I don't feel I have sufficiently broad knowledge of what man-parsing
tools are out there besides *roffs and mandoc(1). I _think_, based on
parallel behavior, that Michael Kerrisk uses lexgrog(1) from man-db to
extract the summary-description (the body text of the "Name" section)
from pages. Thomas Dickey maintains one of the several tools named
"man2html" that has existed over the years.[1]
Plan 9 troff is out there, retains the old AT&T/DWB troff limitation of
two-character names, and in fact implemented the newest groff man(7)
macro, `MR`, before we did.[2] And they are limited to two characters.
That said, I have suspicions that Plan 9 from User Space users don't use
its troff to render non-Plan-9 man pages.
> Or, as the man language is selectively expanded, can its new macros be
> given human-meaningful names?
If I were starting a new man macro package from scratch, I would
certainly do this. Since I'm not, I find it difficult to locate much
value in a macro language that's only _partly_ human-readable. On top
of the existing crypticness, we'd be adding inconsistency.

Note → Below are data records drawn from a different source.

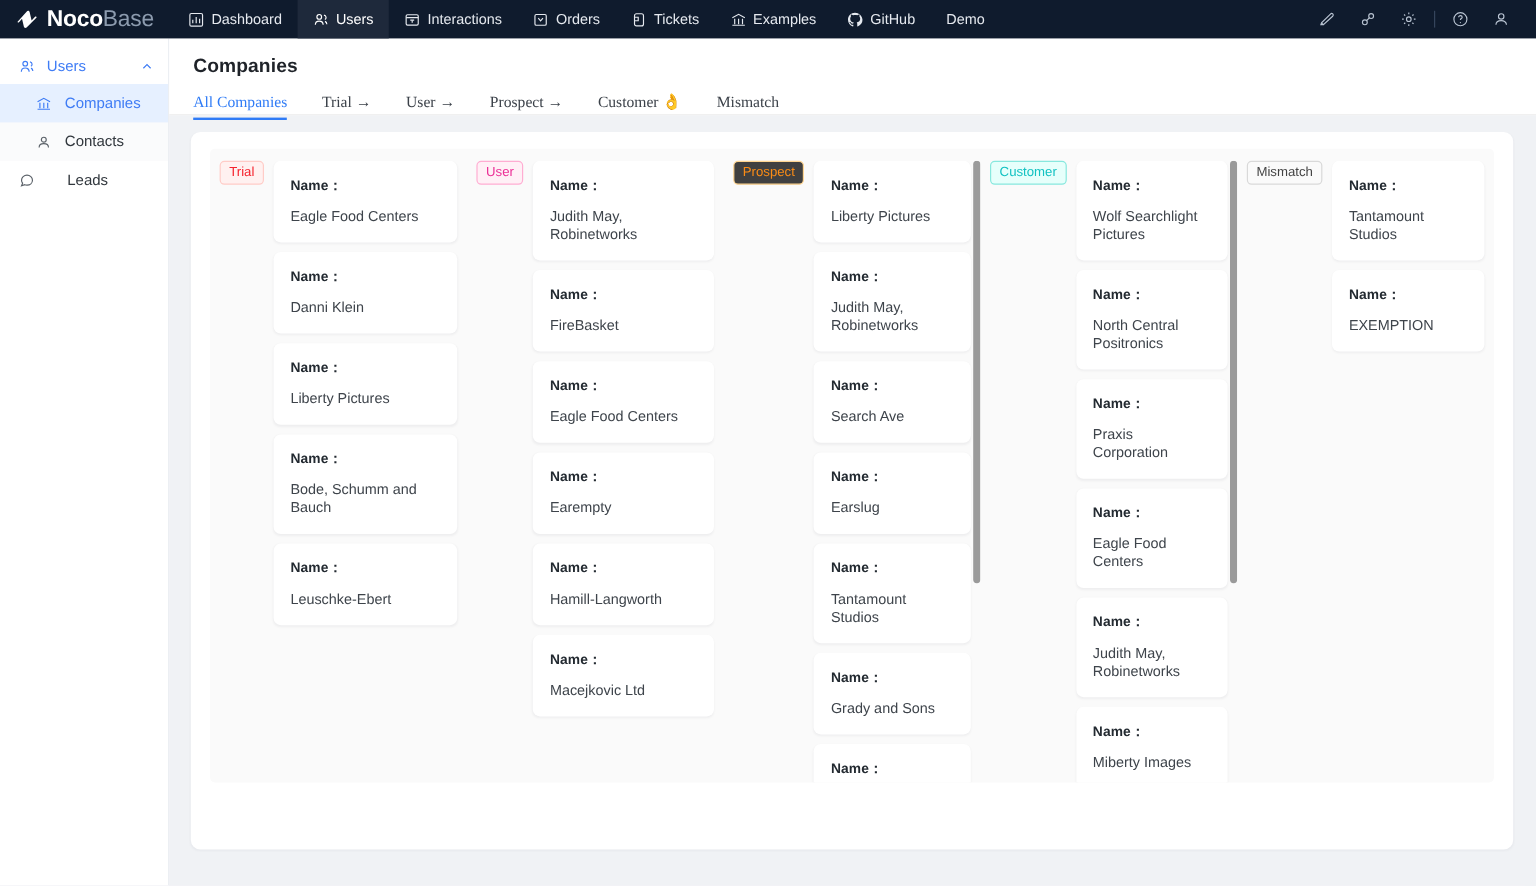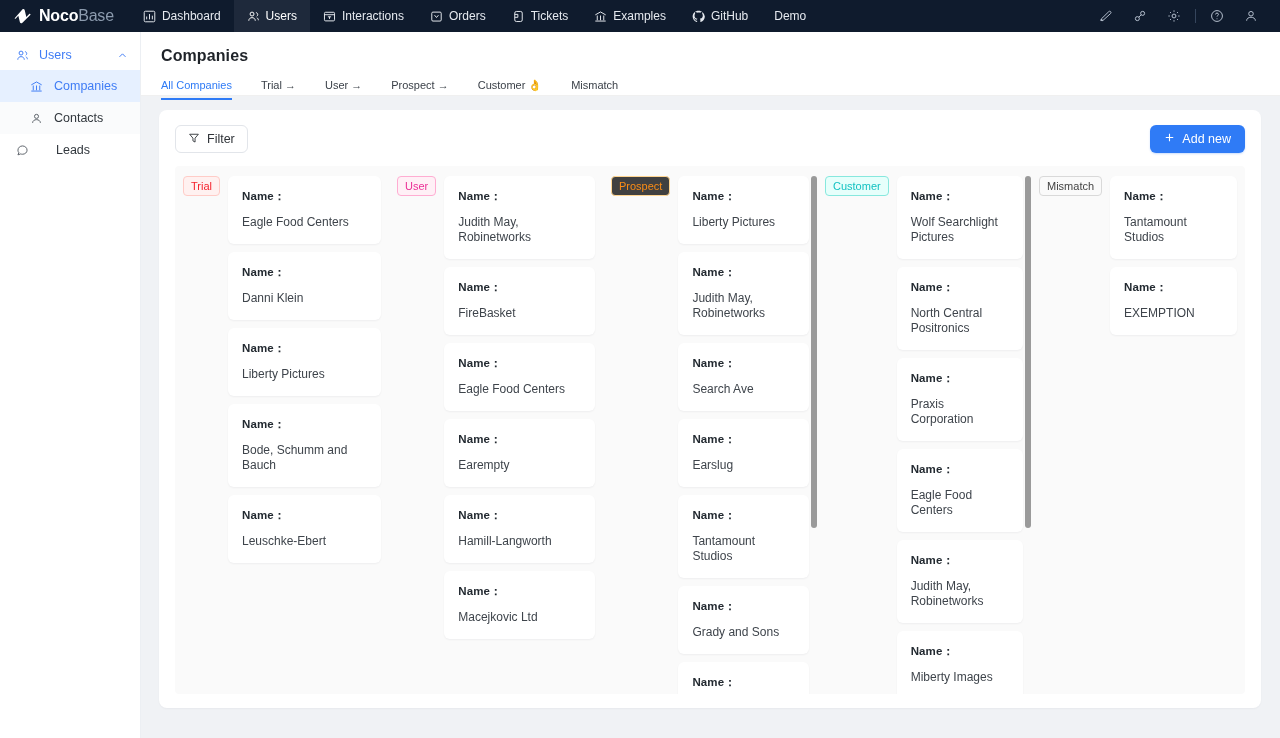"NocoBase" .brand-text { font-size: 16px -> 19px }
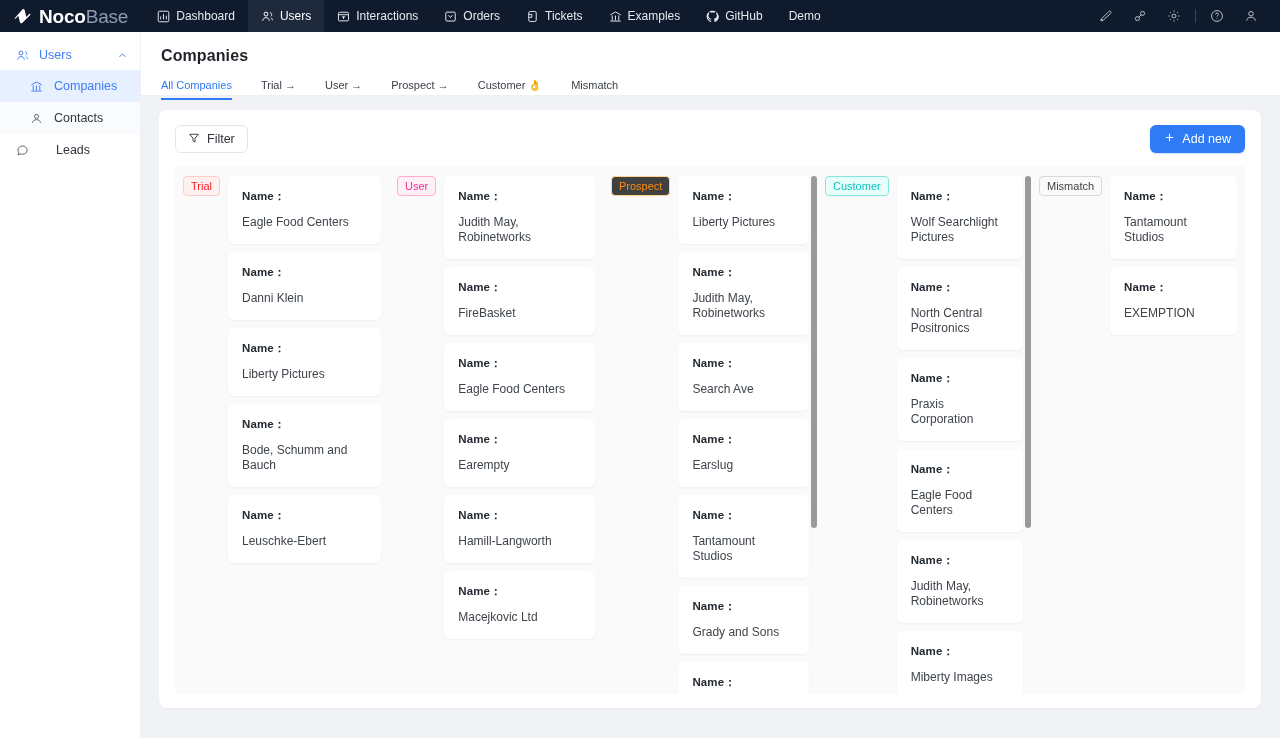"All Companies" .tab { font-family: none -> Liberation Serif, serif; font-size: 11px -> 13px }
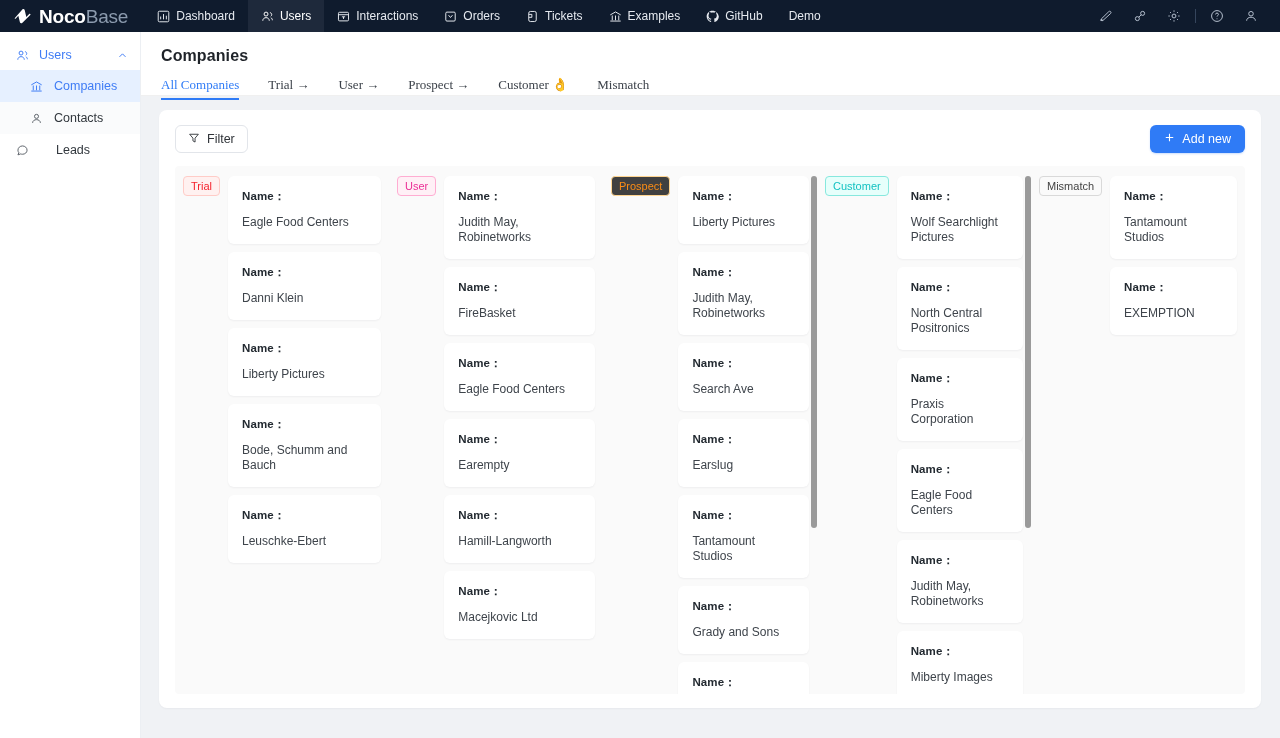"Filter" div.toolbar { html: <div> <button> <span> <svg> <path></path> </svg> </span> <span>Filter</span> </button> <button> <span> <svg> <line></line> <line></line> </svg> </span> <span>Add new</span> </button> </div> -> none }
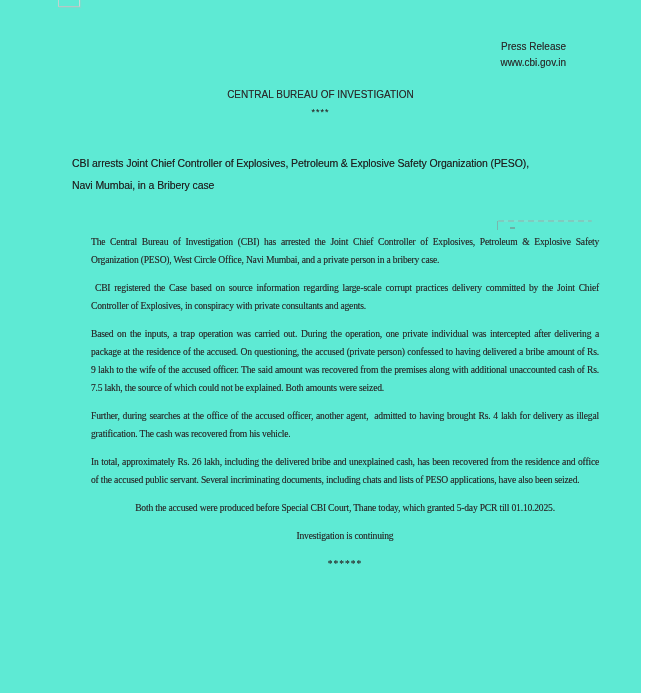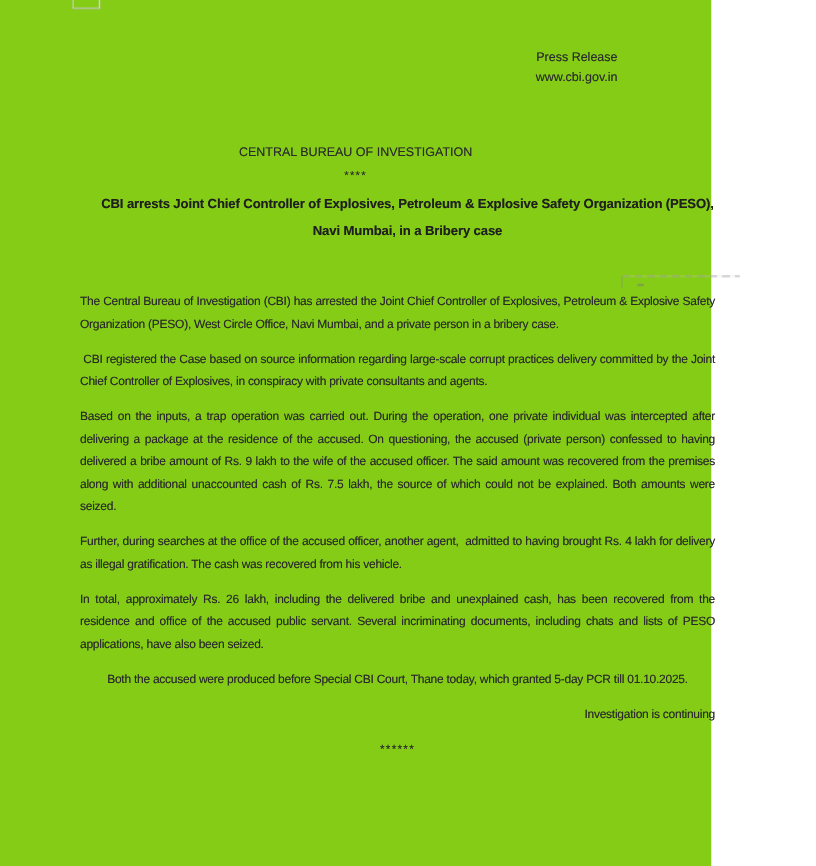"Press Release" .page { background: #84cc16 -> #5eead4; width: 569px -> 641px }
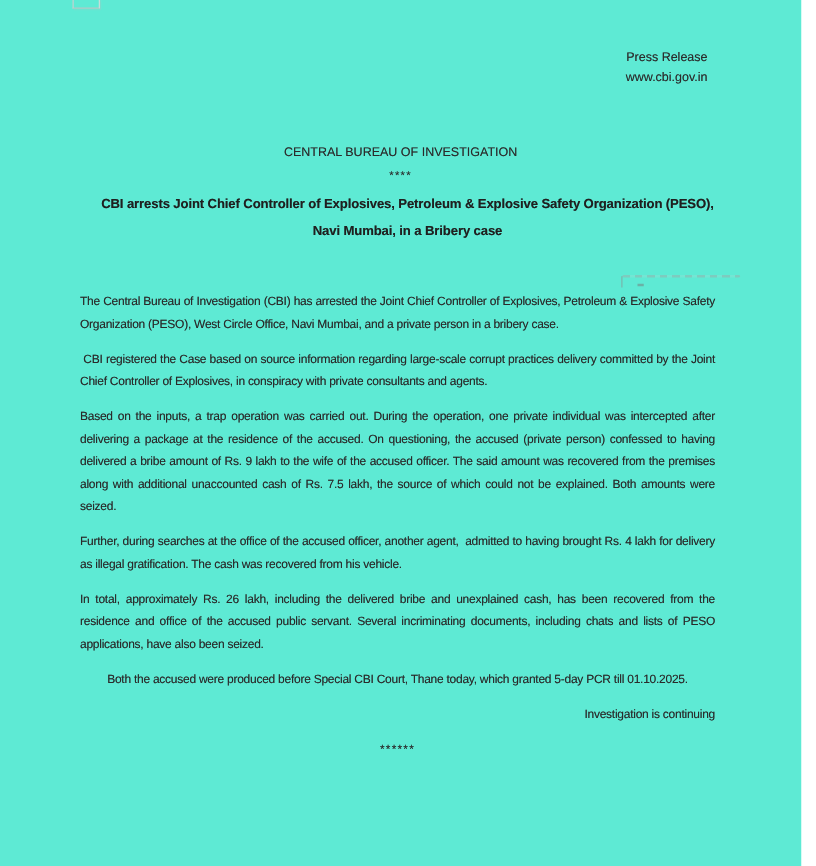"CENTRAL BUREAU OF INVESTIGATION" .org-header { margin-top: 28px -> none }
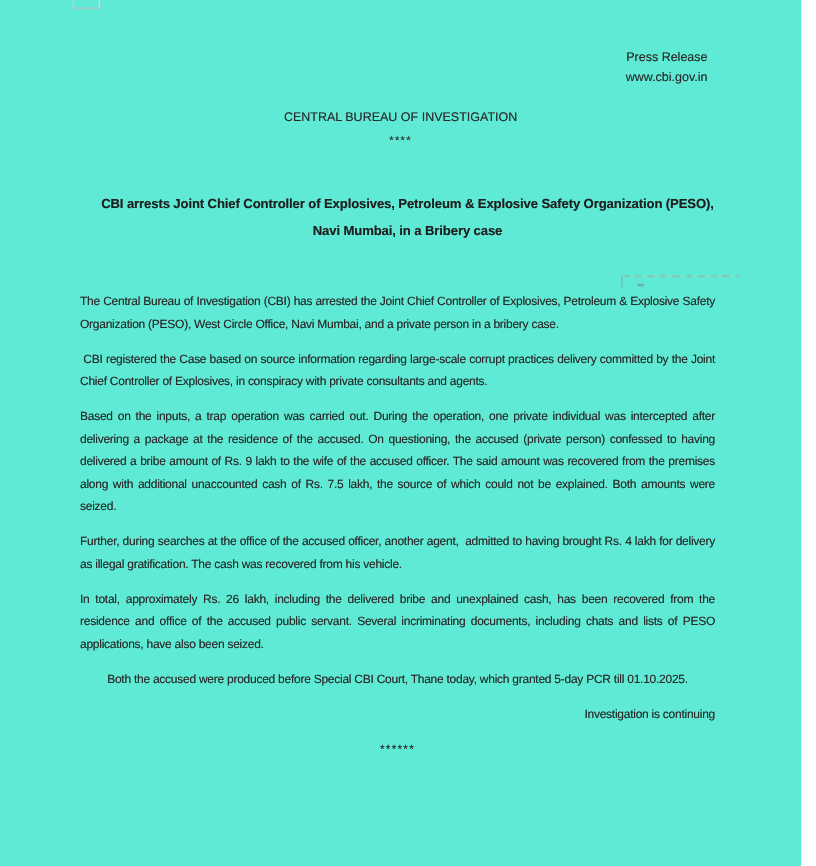"CBI arrests Joint Chief Controller" .headline { font-weight: bold -> normal; text-align: center -> none }
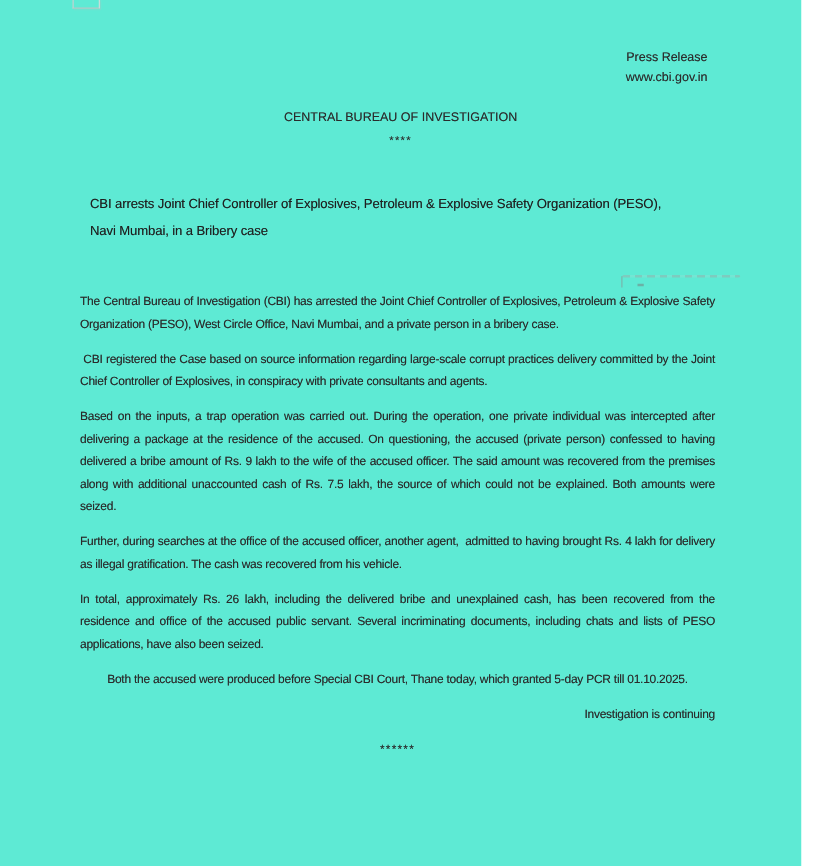"The Central Bureau of Investigation" .body-text { font-family: none -> Liberation Serif, serif; left: 64px -> 91px }
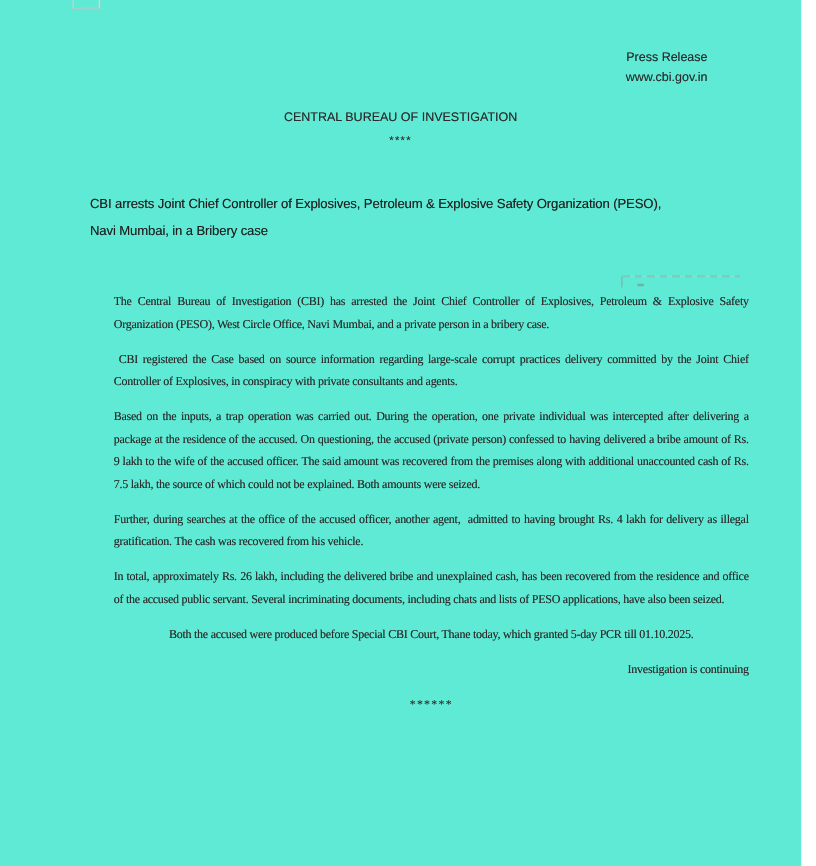"Investigation is continuing" .body-text p.closing { text-align: right -> center }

At 2024-12-16T11:19:32+0100, Alejandro Colomar wrote:
> Hi Branden, Dave,
>
> On Sun, Dec 15, 2024 at 11:30:27PM -0600, Dave Kemper wrote:
> > On Sat, Dec 14, 2024 at 12:02 PM G. Branden Robinson
> > <g.branden.robinson@gmail.com> wrote:
> > > This is likely due for a cleaned up re-proposal under the new
> > > names `QS`/`QE` as suggested by Doug McIlroy.
>
> I still don't know what to expect of those macros. Could you please
> send some examples of what you have in mind?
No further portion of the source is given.